§ **What to work on**: Unless it is a picture, every line from the start of the entries through the line with "Avg | Jumlah (ha): 1,872.6 -> 2,055.1" must be retyped exactly.

:: Information supplied

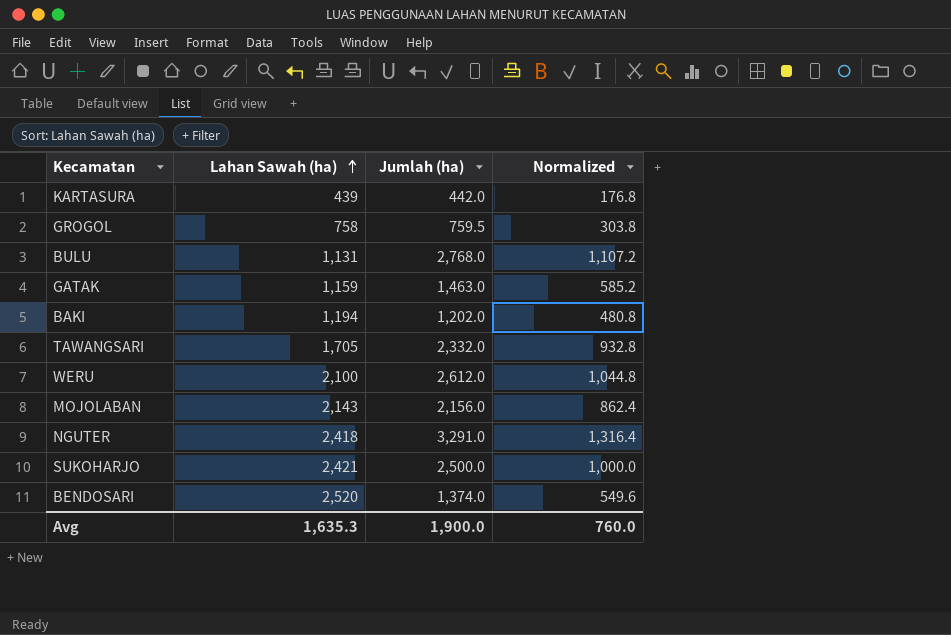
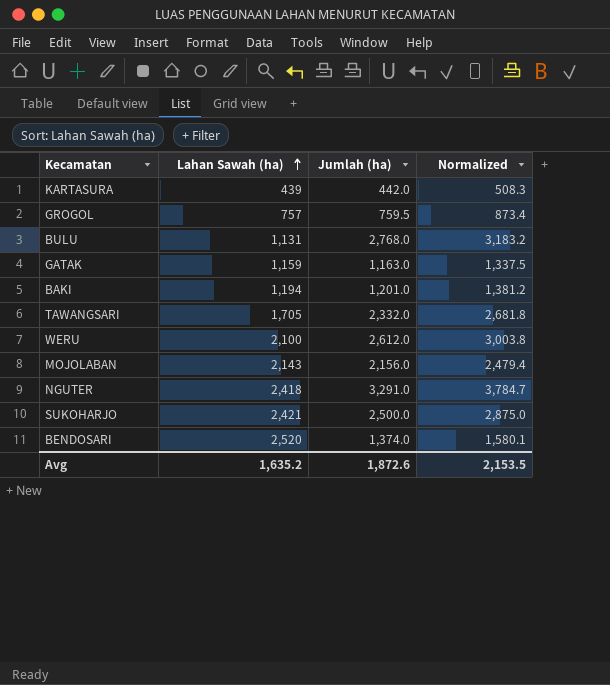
column Normalized | formula: [Jumlah (ha)] * 0.4 -> [Jumlah (ha)] * 1.15
GROGOL | Lahan Sawah (ha): 758 -> 757
GATAK | Jumlah (ha): 1,463.0 -> 1,163.0
BAKI | Jumlah (ha): 1,202.0 -> 1,201.0
Avg | Lahan Sawah (ha): 1,635.3 -> 1,635.2
Avg | Jumlah (ha): 1,900.0 -> 1,872.6
Avg | Normalized: 760.0 -> 2,153.5

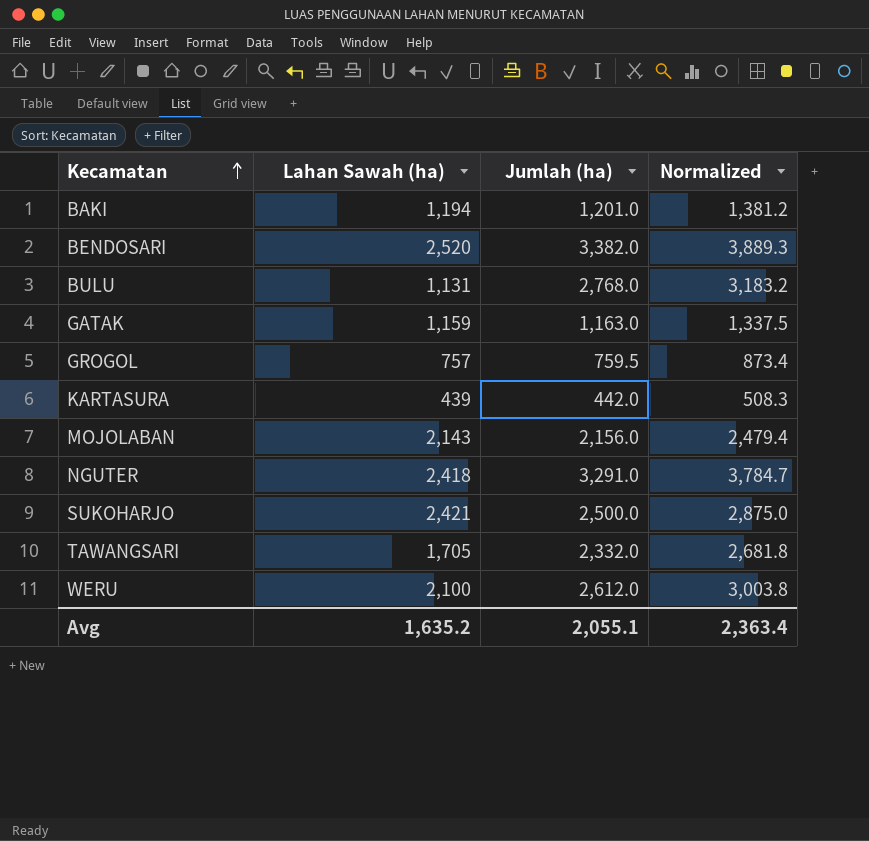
row order: Lahan Sawah (ha) ascending -> Kecamatan ascending
BENDOSARI | Jumlah (ha): 1,374.0 -> 3,382.0
BENDOSARI | Normalized: 1,580.1 -> 3,889.3
Avg | Jumlah (ha): 1,872.6 -> 2,055.1
Avg | Normalized: 2,153.5 -> 2,363.4

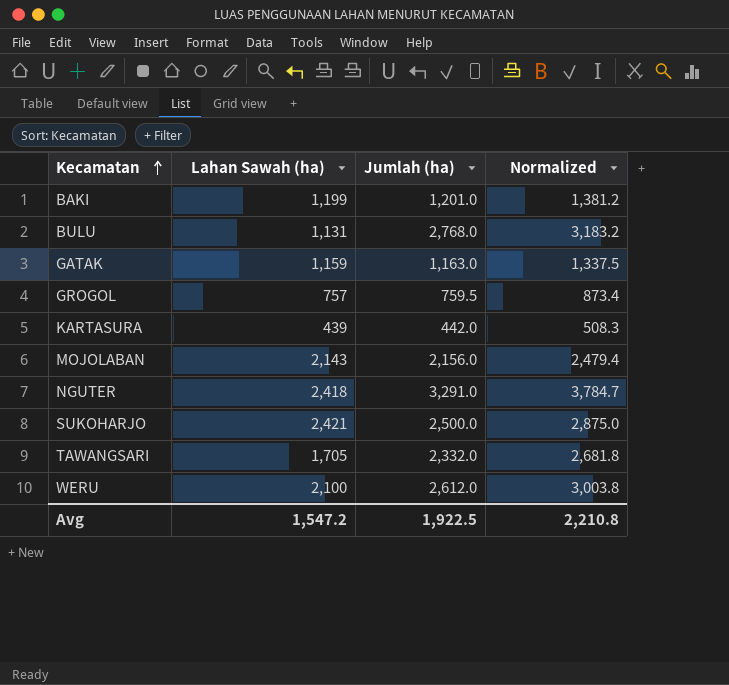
row BENDOSARI: 2,520 | 3,382.0 | 3,889.3 -> none
BAKI | Lahan Sawah (ha): 1,194 -> 1,199
Avg | Lahan Sawah (ha): 1,635.2 -> 1,547.2
Avg | Jumlah (ha): 2,055.1 -> 1,922.5
Avg | Normalized: 2,363.4 -> 2,210.8

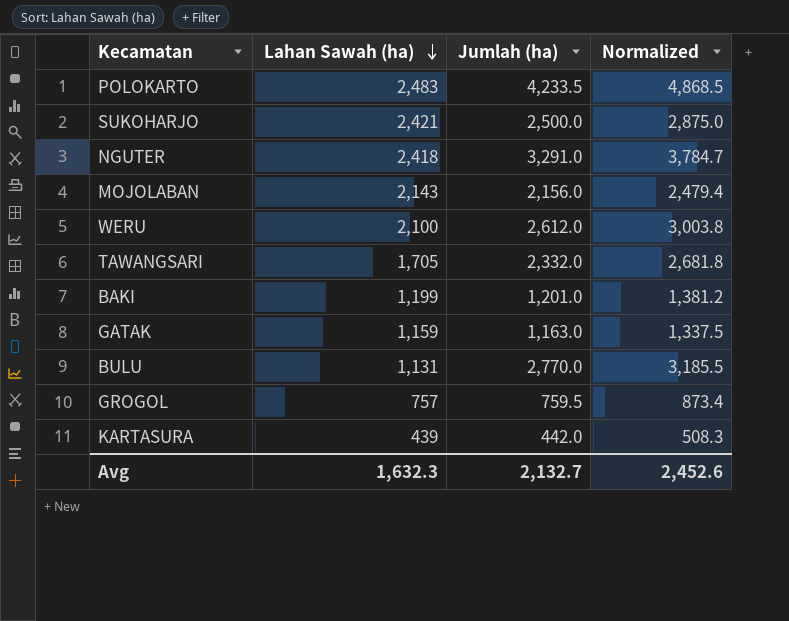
row order: Kecamatan ascending -> Lahan Sawah (ha) descending
row POLOKARTO: none -> 2,483 | 4,233.5 | 4,868.5
BULU | Jumlah (ha): 2,768.0 -> 2,770.0
BULU | Normalized: 3,183.2 -> 3,185.5
Avg | Lahan Sawah (ha): 1,547.2 -> 1,632.3
Avg | Jumlah (ha): 1,922.5 -> 2,132.7
Avg | Normalized: 2,210.8 -> 2,452.6

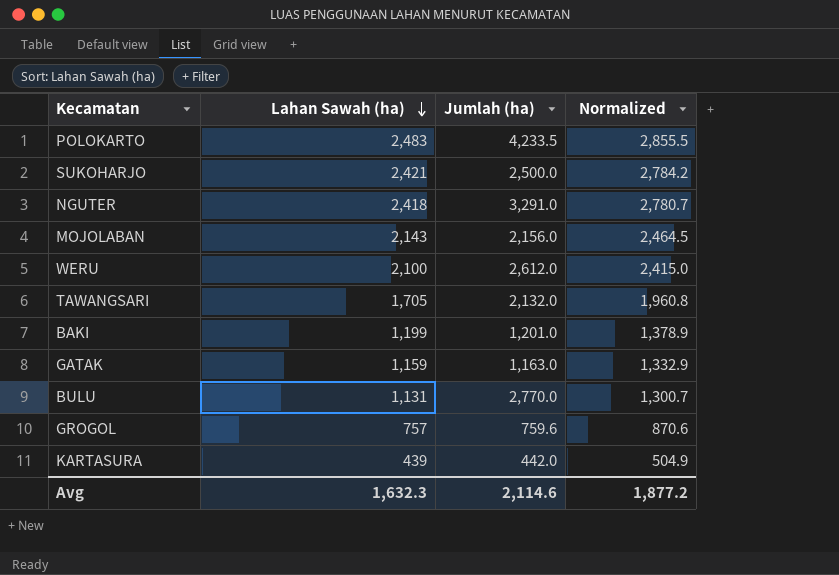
column Normalized | formula: [Jumlah (ha)] * 1.15 -> [Lahan Sawah (ha)] * 1.15
TAWANGSARI | Jumlah (ha): 2,332.0 -> 2,132.0
GROGOL | Jumlah (ha): 759.5 -> 759.6
Avg | Jumlah (ha): 2,132.7 -> 2,114.6
Avg | Normalized: 2,452.6 -> 1,877.2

::::

§ **Answer section**:
column Normalized | formula: [Jumlah (ha)] * 0.4 -> [Jumlah (ha)] * 1.15
GROGOL | Lahan Sawah (ha): 758 -> 757
GATAK | Jumlah (ha): 1,463.0 -> 1,163.0
BAKI | Jumlah (ha): 1,202.0 -> 1,201.0
Avg | Lahan Sawah (ha): 1,635.3 -> 1,635.2
Avg | Jumlah (ha): 1,900.0 -> 1,872.6
Avg | Normalized: 760.0 -> 2,153.5

row order: Lahan Sawah (ha) ascending -> Kecamatan ascending
BENDOSARI | Jumlah (ha): 1,374.0 -> 3,382.0
BENDOSARI | Normalized: 1,580.1 -> 3,889.3
Avg | Jumlah (ha): 1,872.6 -> 2,055.1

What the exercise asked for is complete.